_Assignment:_ One part of the entries below is wanted: the lines from the one containing "- Includes auto-generated Swagger docs" through the one containing "- Builds on". Write those out exactly and nothing else.

_Records provided:_
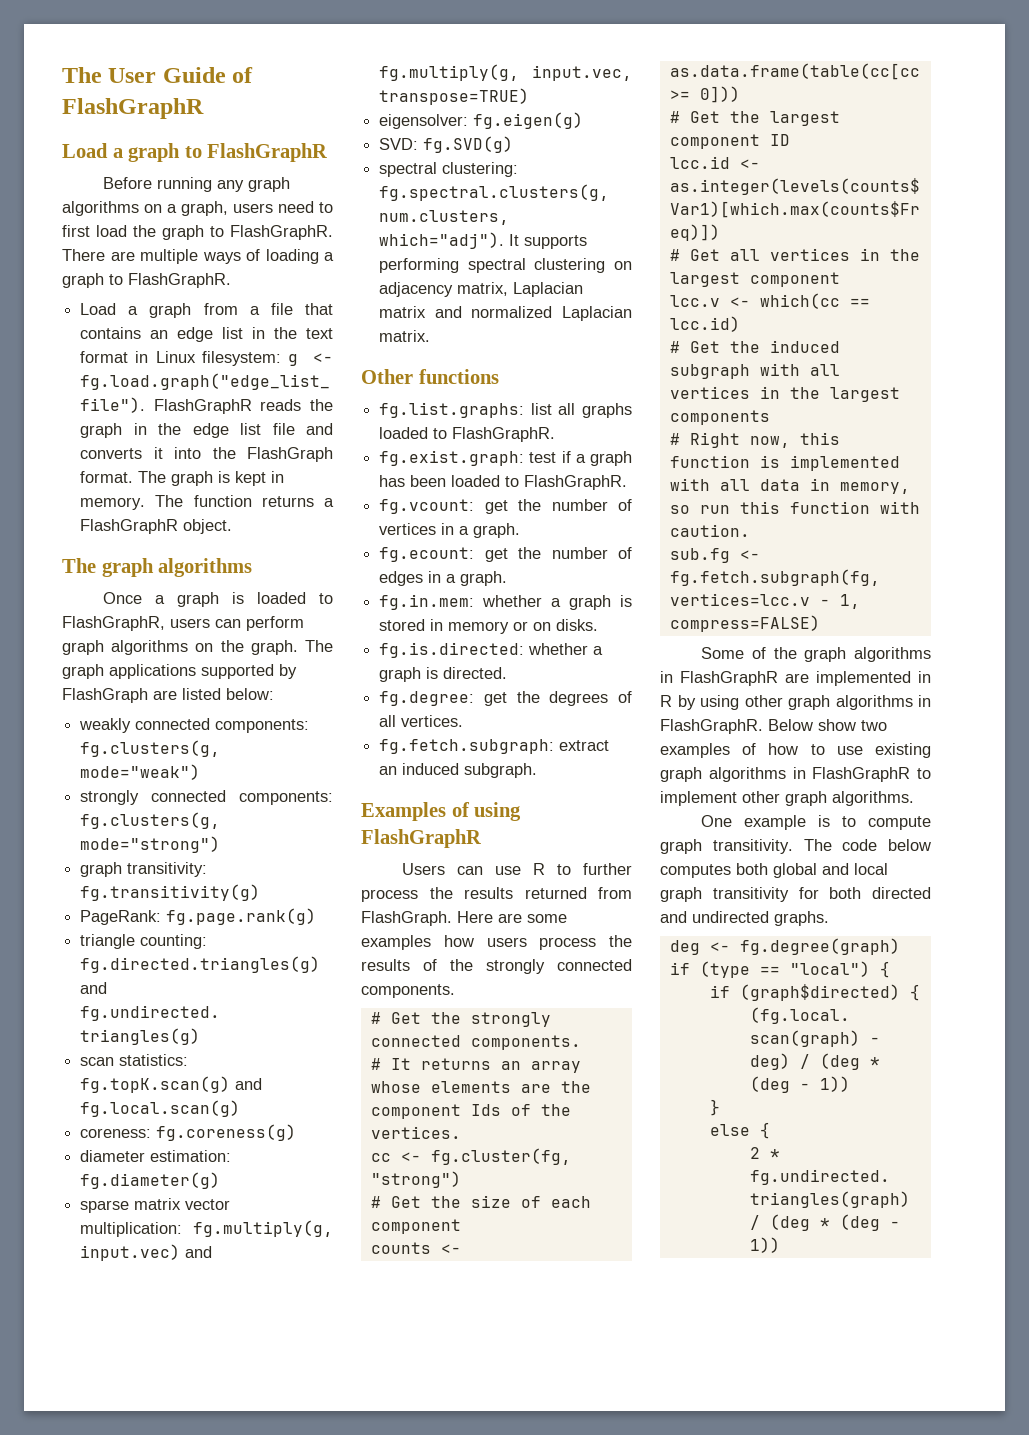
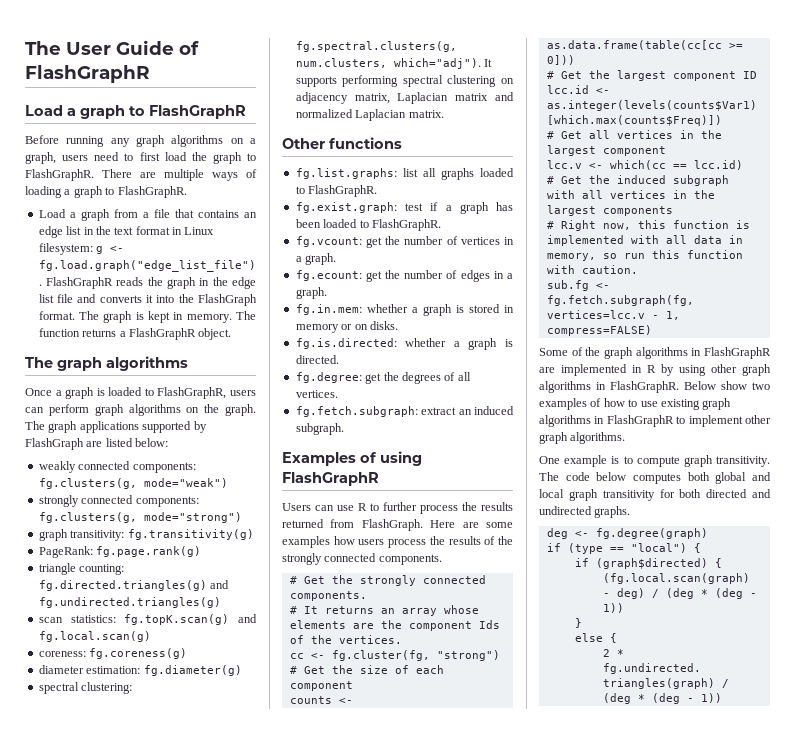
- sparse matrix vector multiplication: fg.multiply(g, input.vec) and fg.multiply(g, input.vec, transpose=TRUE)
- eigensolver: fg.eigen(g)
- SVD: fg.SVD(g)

==

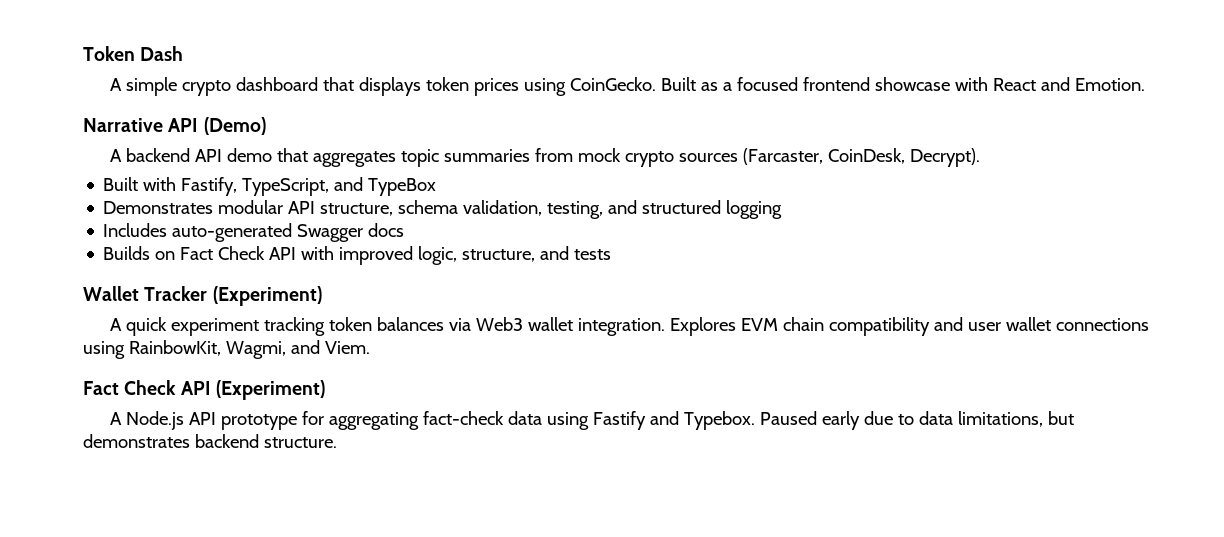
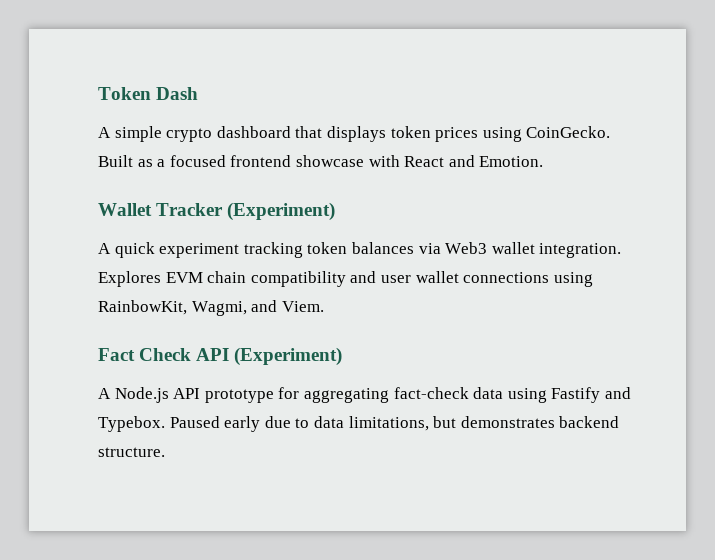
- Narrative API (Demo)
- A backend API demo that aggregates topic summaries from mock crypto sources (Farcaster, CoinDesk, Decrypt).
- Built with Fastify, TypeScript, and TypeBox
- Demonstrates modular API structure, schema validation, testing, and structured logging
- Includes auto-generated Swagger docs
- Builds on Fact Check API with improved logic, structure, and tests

_Exercise solution:_
- Includes auto-generated Swagger docs
- Builds on Fact Check API with improved logic, structure, and tests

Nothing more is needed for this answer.